Reproduce all of the data exactly.

[[ SOURCE DATA open ]]

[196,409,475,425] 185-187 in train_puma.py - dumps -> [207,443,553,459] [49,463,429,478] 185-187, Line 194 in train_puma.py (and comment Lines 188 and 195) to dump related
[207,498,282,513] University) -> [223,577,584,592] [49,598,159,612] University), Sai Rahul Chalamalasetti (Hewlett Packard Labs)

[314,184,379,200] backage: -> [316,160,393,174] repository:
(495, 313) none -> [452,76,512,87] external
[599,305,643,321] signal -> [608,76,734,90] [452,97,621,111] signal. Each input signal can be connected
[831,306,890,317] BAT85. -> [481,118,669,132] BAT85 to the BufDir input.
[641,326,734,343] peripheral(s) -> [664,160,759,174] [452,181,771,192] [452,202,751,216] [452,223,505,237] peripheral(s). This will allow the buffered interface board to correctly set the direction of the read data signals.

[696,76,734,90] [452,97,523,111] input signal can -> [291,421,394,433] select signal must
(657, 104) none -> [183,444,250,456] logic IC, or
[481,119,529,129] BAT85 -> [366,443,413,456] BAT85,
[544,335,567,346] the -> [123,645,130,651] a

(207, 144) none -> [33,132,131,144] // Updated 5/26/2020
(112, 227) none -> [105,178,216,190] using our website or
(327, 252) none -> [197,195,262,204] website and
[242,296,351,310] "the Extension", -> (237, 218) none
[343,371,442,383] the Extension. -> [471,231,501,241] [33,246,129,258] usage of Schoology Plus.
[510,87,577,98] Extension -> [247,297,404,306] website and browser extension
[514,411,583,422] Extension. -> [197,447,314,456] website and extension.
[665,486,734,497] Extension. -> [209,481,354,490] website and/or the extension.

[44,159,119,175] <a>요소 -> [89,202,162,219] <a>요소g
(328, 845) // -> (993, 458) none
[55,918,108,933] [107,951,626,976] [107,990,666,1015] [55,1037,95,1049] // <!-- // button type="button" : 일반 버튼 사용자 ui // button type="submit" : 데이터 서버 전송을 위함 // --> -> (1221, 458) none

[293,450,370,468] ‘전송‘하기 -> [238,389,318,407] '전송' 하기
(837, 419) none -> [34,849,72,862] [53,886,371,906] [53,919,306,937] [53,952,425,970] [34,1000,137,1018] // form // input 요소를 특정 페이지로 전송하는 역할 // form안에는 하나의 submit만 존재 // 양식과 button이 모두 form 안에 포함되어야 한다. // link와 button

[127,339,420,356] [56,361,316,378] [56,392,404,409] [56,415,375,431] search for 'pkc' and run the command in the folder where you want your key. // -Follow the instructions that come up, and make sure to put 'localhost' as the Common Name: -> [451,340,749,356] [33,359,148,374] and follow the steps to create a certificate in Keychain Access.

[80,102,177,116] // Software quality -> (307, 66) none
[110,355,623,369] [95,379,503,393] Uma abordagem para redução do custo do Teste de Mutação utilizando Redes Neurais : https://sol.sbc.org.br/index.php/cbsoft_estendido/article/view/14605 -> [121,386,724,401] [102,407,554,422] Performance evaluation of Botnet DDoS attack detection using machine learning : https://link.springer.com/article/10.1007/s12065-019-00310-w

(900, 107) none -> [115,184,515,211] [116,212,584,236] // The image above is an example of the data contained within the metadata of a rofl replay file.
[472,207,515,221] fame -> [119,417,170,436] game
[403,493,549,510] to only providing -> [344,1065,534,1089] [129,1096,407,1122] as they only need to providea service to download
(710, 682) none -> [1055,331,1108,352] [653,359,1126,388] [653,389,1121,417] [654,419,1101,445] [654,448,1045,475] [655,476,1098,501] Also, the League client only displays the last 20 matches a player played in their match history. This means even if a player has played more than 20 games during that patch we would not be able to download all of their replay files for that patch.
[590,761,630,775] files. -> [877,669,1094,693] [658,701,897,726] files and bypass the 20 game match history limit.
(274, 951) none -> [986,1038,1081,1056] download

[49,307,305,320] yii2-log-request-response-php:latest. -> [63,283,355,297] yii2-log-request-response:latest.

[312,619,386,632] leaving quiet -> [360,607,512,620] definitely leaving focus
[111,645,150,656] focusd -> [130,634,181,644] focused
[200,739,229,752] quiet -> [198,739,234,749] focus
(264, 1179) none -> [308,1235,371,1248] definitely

[[ SOURCE DATA closed ]]

→ EXERCISE ANSWER:
[196,409,475,425] 185-187 in train_puma.py - dumps -> [207,443,553,459] [49,463,429,478] 185-187, Line 194 in train_puma.py (and comment Lines 188 and 195) to dump related
[207,498,282,513] University) -> [223,577,584,592] [49,598,159,612] University), Sai Rahul Chalamalasetti (Hewlett Packard Labs)

[314,184,379,200] backage: -> [316,160,393,174] repository:
(495, 313) none -> [452,76,512,87] external
[599,305,643,321] signal -> [608,76,734,90] [452,97,621,111] signal. Each input signal can be connected
[831,306,890,317] BAT85. -> [481,118,669,132] BAT85 to the BufDir input.
[641,326,734,343] peripheral(s) -> [664,160,759,174] [452,181,771,192] [452,202,751,216] [452,223,505,237] peripheral(s). This will allow the buffered interface board to correctly set the direction of the read data signals.

[696,76,734,90] [452,97,523,111] input signal can -> [291,421,394,433] select signal must
(657, 104) none -> [183,444,250,456] logic IC, or
[481,119,529,129] BAT85 -> [366,443,413,456] BAT85,
[544,335,567,346] the -> [123,645,130,651] a

(207, 144) none -> [33,132,131,144] // Updated 5/26/2020
(112, 227) none -> [105,178,216,190] using our website or
(327, 252) none -> [197,195,262,204] website and
[242,296,351,310] "the Extension", -> (237, 218) none
[343,371,442,383] the Extension. -> [471,231,501,241] [33,246,129,258] usage of Schoology Plus.
[510,87,577,98] Extension -> [247,297,404,306] website and browser extension
[514,411,583,422] Extension. -> [197,447,314,456] website and extension.
[665,486,734,497] Extension. -> [209,481,354,490] website and/or the extension.

[44,159,119,175] <a>요소 -> [89,202,162,219] <a>요소g
(328, 845) // -> (993, 458) none
[55,918,108,933] [107,951,626,976] [107,990,666,1015] [55,1037,95,1049] // <!-- // button type="button" : 일반 버튼 사용자 ui // button type="submit" : 데이터 서버 전송을 위함 // --> -> (1221, 458) none

[293,450,370,468] ‘전송‘하기 -> [238,389,318,407] '전송' 하기
(837, 419) none -> [34,849,72,862] [53,886,371,906] [53,919,306,937] [53,952,425,970] [34,1000,137,1018] // form // input 요소를 특정 페이지로 전송하는 역할 // form안에는 하나의 submit만 존재 // 양식과 button이 모두 form 안에 포함되어야 한다. // link와 button

[127,339,420,356] [56,361,316,378] [56,392,404,409] [56,415,375,431] search for 'pkc' and run the command in the folder where you want your key. // -Follow the instructions that come up, and make sure to put 'localhost' as the Common Name: -> [451,340,749,356] [33,359,148,374] and follow the steps to create a certificate in Keychain Access.

[80,102,177,116] // Software quality -> (307, 66) none
[110,355,623,369] [95,379,503,393] Uma abordagem para redução do custo do Teste de Mutação utilizando Redes Neurais : https://sol.sbc.org.br/index.php/cbsoft_estendido/article/view/14605 -> [121,386,724,401] [102,407,554,422] Performance evaluation of Botnet DDoS attack detection using machine learning : https://link.springer.com/article/10.1007/s12065-019-00310-w

(900, 107) none -> [115,184,515,211] [116,212,584,236] // The image above is an example of the data contained within the metadata of a rofl replay file.
[472,207,515,221] fame -> [119,417,170,436] game
[403,493,549,510] to only providing -> [344,1065,534,1089] [129,1096,407,1122] as they only need to providea service to download
(710, 682) none -> [1055,331,1108,352] [653,359,1126,388] [653,389,1121,417] [654,419,1101,445] [654,448,1045,475] [655,476,1098,501] Also, the League client only displays the last 20 matches a player played in their match history. This means even if a player has played more than 20 games during that patch we would not be able to download all of their replay files for that patch.
[590,761,630,775] files. -> [877,669,1094,693] [658,701,897,726] files and bypass the 20 game match history limit.
(274, 951) none -> [986,1038,1081,1056] download

[49,307,305,320] yii2-log-request-response-php:latest. -> [63,283,355,297] yii2-log-request-response:latest.

[312,619,386,632] leaving quiet -> [360,607,512,620] definitely leaving focus
[111,645,150,656] focusd -> [130,634,181,644] focused
[200,739,229,752] quiet -> [198,739,234,749] focus
(264, 1179) none -> [308,1235,371,1248] definitely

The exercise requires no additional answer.